YOUR OBJECTIVE: Apart from the images, reproduce every record word for word.

GIVEN RECORDS:

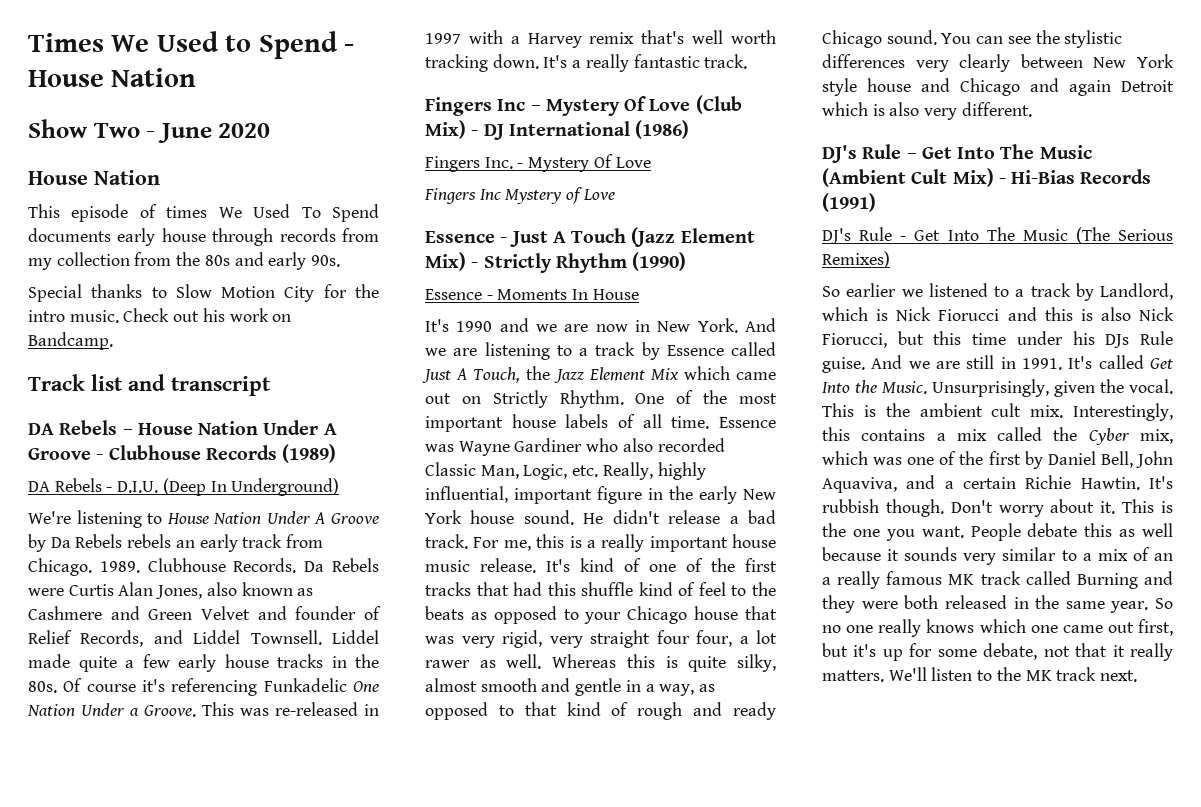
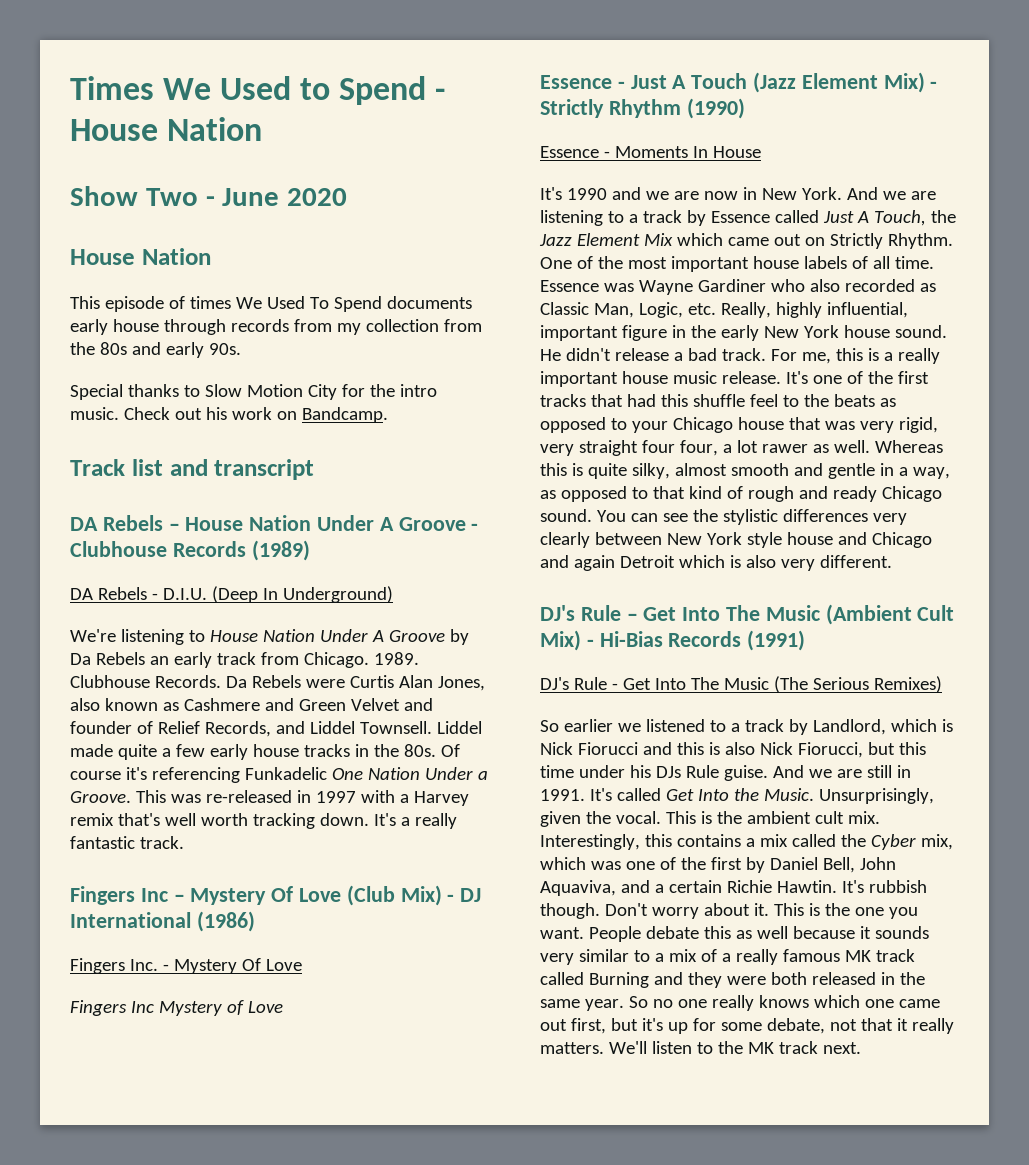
[127,534,172,548] rebels -> (145, 658) none
(725, 445) none -> [919,283,936,292] as
[580,558,641,572] kind of -> (808, 377) none
[638,582,696,596] kind of -> (745, 400) none
[1154,553,1173,561] an -> (717, 955) none

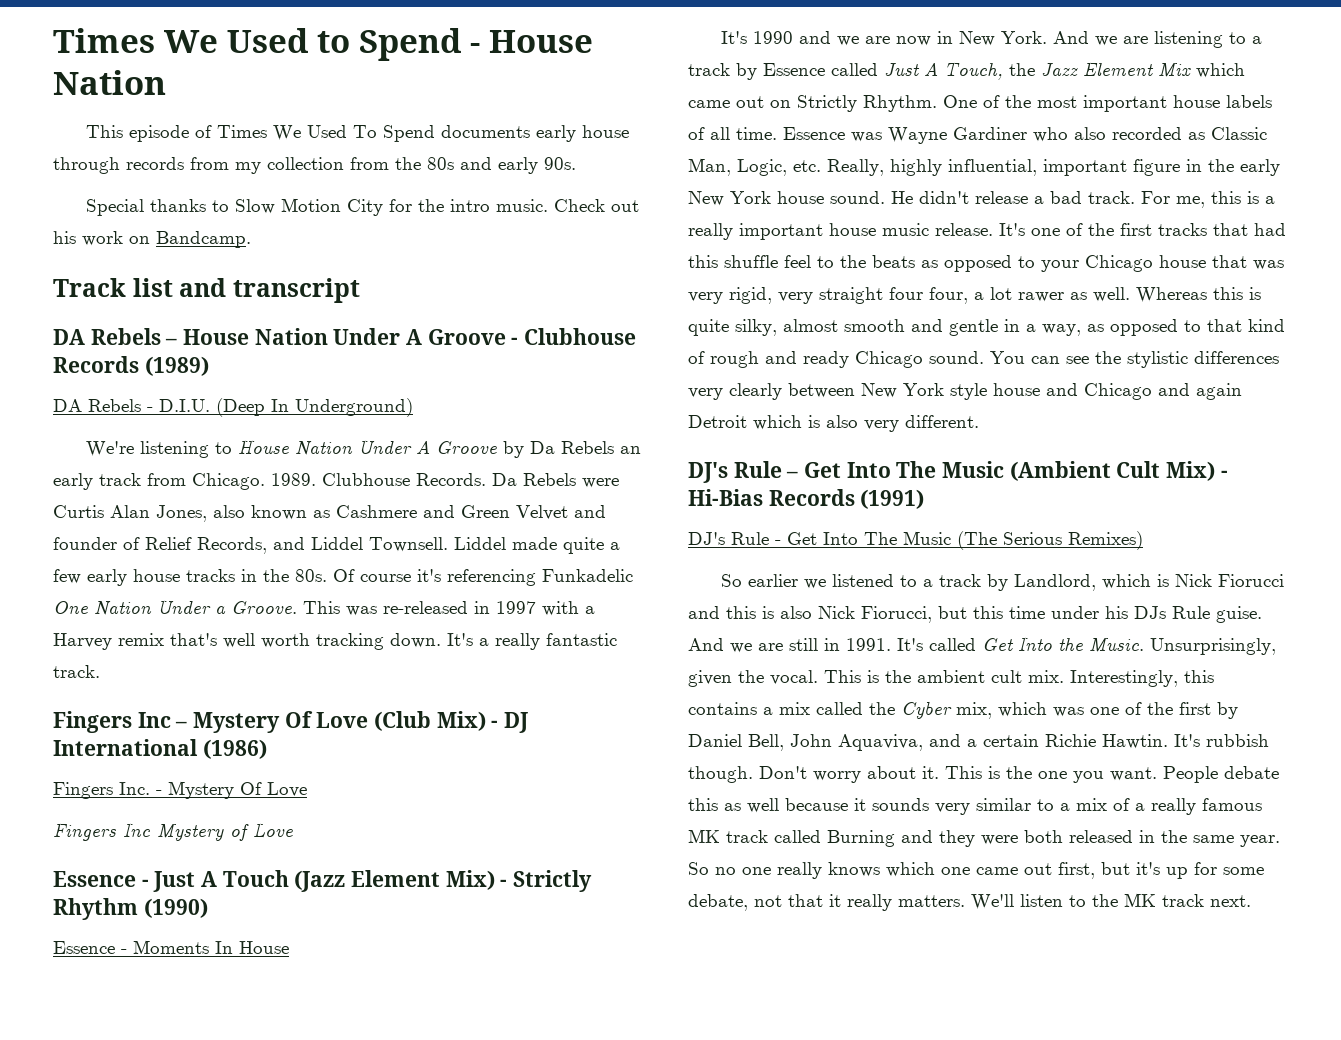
[70,186,348,206] [70,248,211,265] // Show Two - June 2020 // House Nation -> (166, 82) none
[189,296,231,309] times -> [216,125,267,138] Times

EXPECTED OUTPUT:
[127,534,172,548] rebels -> (145, 658) none
(725, 445) none -> [919,283,936,292] as
[580,558,641,572] kind of -> (808, 377) none
[638,582,696,596] kind of -> (745, 400) none
[1154,553,1173,561] an -> (717, 955) none

[70,186,348,206] [70,248,211,265] // Show Two - June 2020 // House Nation -> (166, 82) none
[189,296,231,309] times -> [216,125,267,138] Times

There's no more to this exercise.